Perplexity is a measure of how well a probability model fits a new set of data. In the topicmodels R package it is simple to fit with the perplexity function, which takes as arguments a previously fit topic model and a new set of data, and returns a single number. The lower the better.

For example, splitting the AssociatedPress data into a training set (75% of the rows) and a validation set (25% of the rows):

# load up some R packages including a few we'll need later
library(topicmodels)
library(doParallel)
library(ggplot2)
library(scales)

data("AssociatedPress", package = "topicmodels")

burnin = 1000
iter = 1000
keep = 50

full_data  <- AssociatedPress
n <- nrow(full_data)
#-----------validation--------
k <- 5

splitter <- sample(1:n, round(n * 0.75))
train_set <- full_data[splitter, ]
valid_set <- full_data[-splitter, ]

fitted <- LDA(train_set, k = k, method = "Gibbs",
                          control = list(burnin = burnin, iter = iter, keep = keep) )
perplexity(fitted, newdata = train_set) # about 2700
perplexity(fitted, newdata = valid_set) # about 4300

The perplexity is higher for the validation set than the training set, because the topics have been optimised based on the training set.

Using perplexity and cross-validation to determine a good number of topics

The extension of this idea to cross-validation is straightforward. Divide the data into different subsets (say 5), and each subset gets one turn as the validation set and four turns as part of the training set. However, it's really computationally intensive, particularly when trying out the larger numbers of topics.

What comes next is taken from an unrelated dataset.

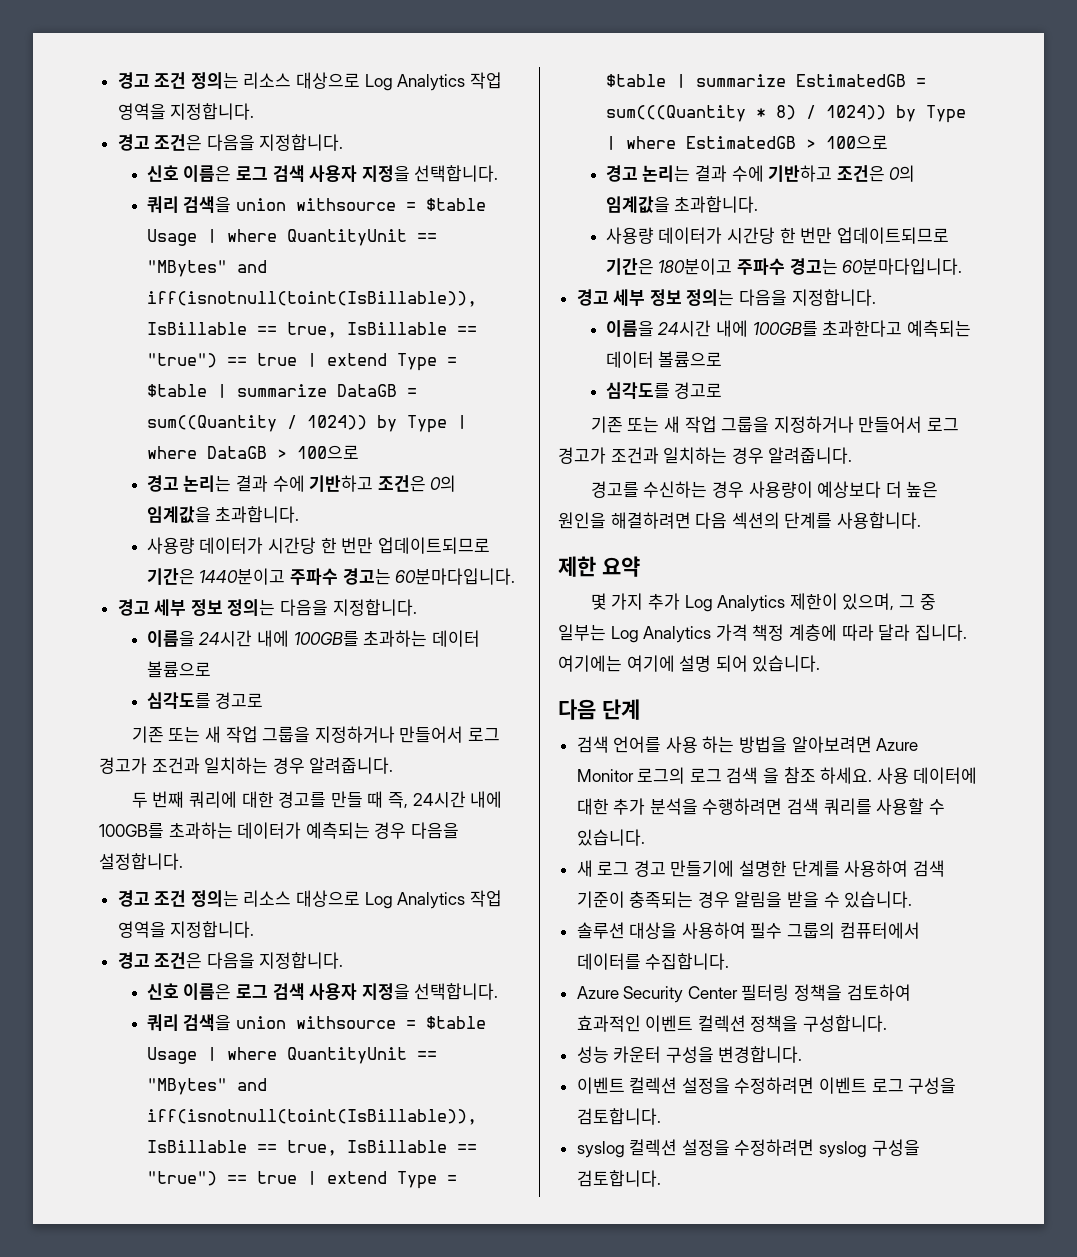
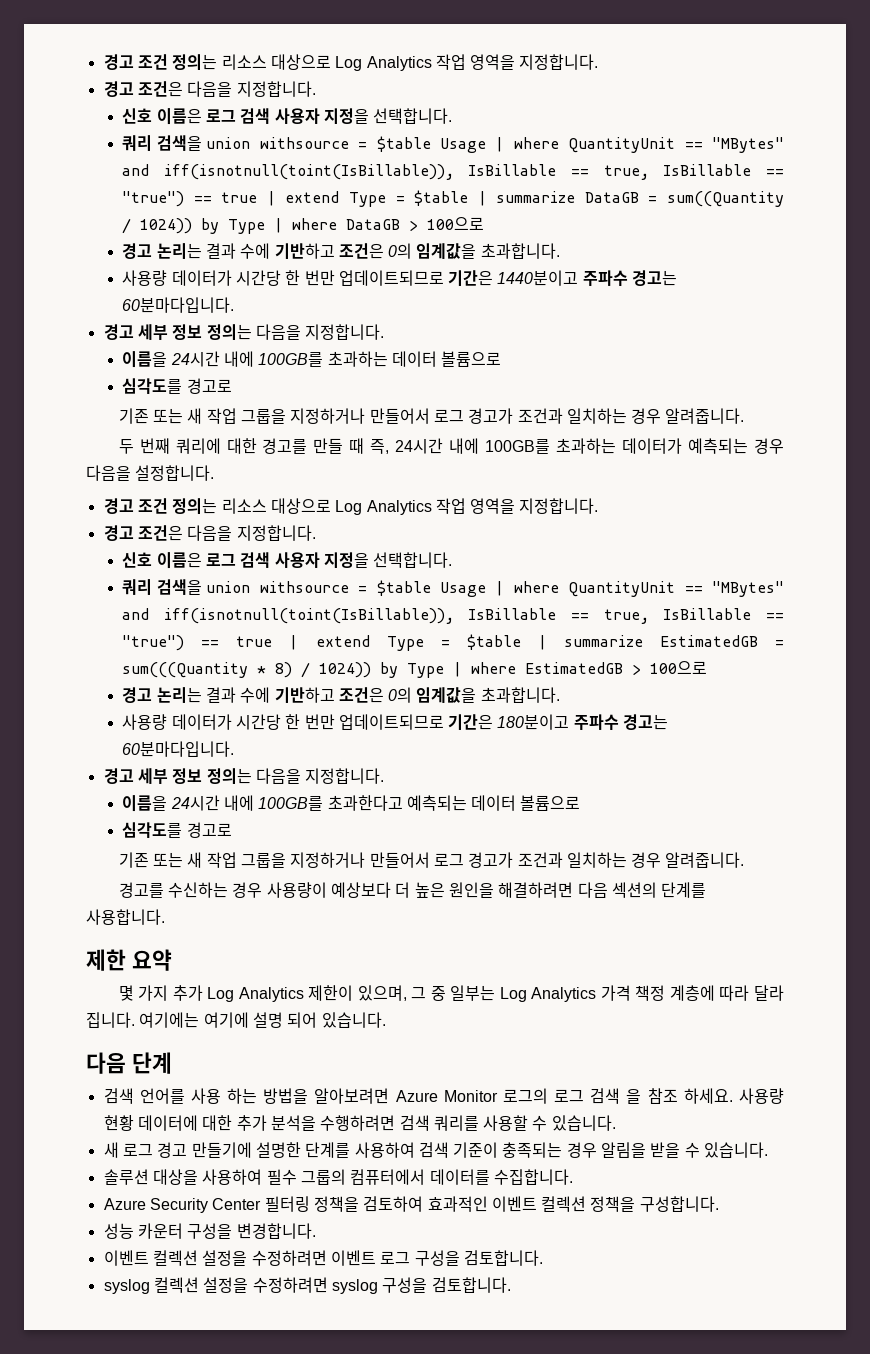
- 사용 데이터에 대한 추가 분석을 수행하려면 검색 쿼리를 사용할 수 있습니다.
+ 사용량 현황 데이터에 대한 추가 분석을 수행하려면 검색 쿼리를 사용할 수 있습니다.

You might be able to use caret to do this, but I suspect it doesn't handle topic modelling yet. In any case, it's the sort of thing I prefer to do myself to be sure I understand what's going on.

The code below, even with parallel processing on 7 logical CPUs, took 3.5 hours to run on my laptop:

#----------------5-fold cross-validation, different numbers of topics----------------
# set up a cluster for parallel processing
cluster <- makeCluster(detectCores(logical = TRUE) - 1) # leave one CPU spare...
registerDoParallel(cluster)

# load up the needed R package on all the parallel sessions
clusterEvalQ(cluster, {
   library(topicmodels)
})

folds <- 5
splitfolds <- sample(1:folds, n, replace = TRUE)
candidate_k <- c(2, 3, 4, 5, 10, 20, 30, 40, 50, 75, 100, 200, 300) # candidates for how many topics

# export all the needed R objects to the parallel sessions
clusterExport(cluster, c("full_data", "burnin", "iter", "keep", "splitfolds", "folds", "candidate_k"))

# we parallelize by the different number of topics.  A processor is allocated a value
# of k, and does the cross-validation serially.  This is because it is assumed there
# are more candidate values of k than there are cross-validation folds, hence it
# will be more efficient to parallelise
system.time({
results <- foreach(j = 1:length(candidate_k), .combine = rbind) %dopar%{
   k <- candidate_k[j]
   results_1k <- matrix(0, nrow = folds, ncol = 2)
   colnames(results_1k) <- c("k", "perplexity")
   for(i in 1:folds){
      train_set <- full_data[splitfolds != i , ]
      valid_set <- full_data[splitfolds == i, ]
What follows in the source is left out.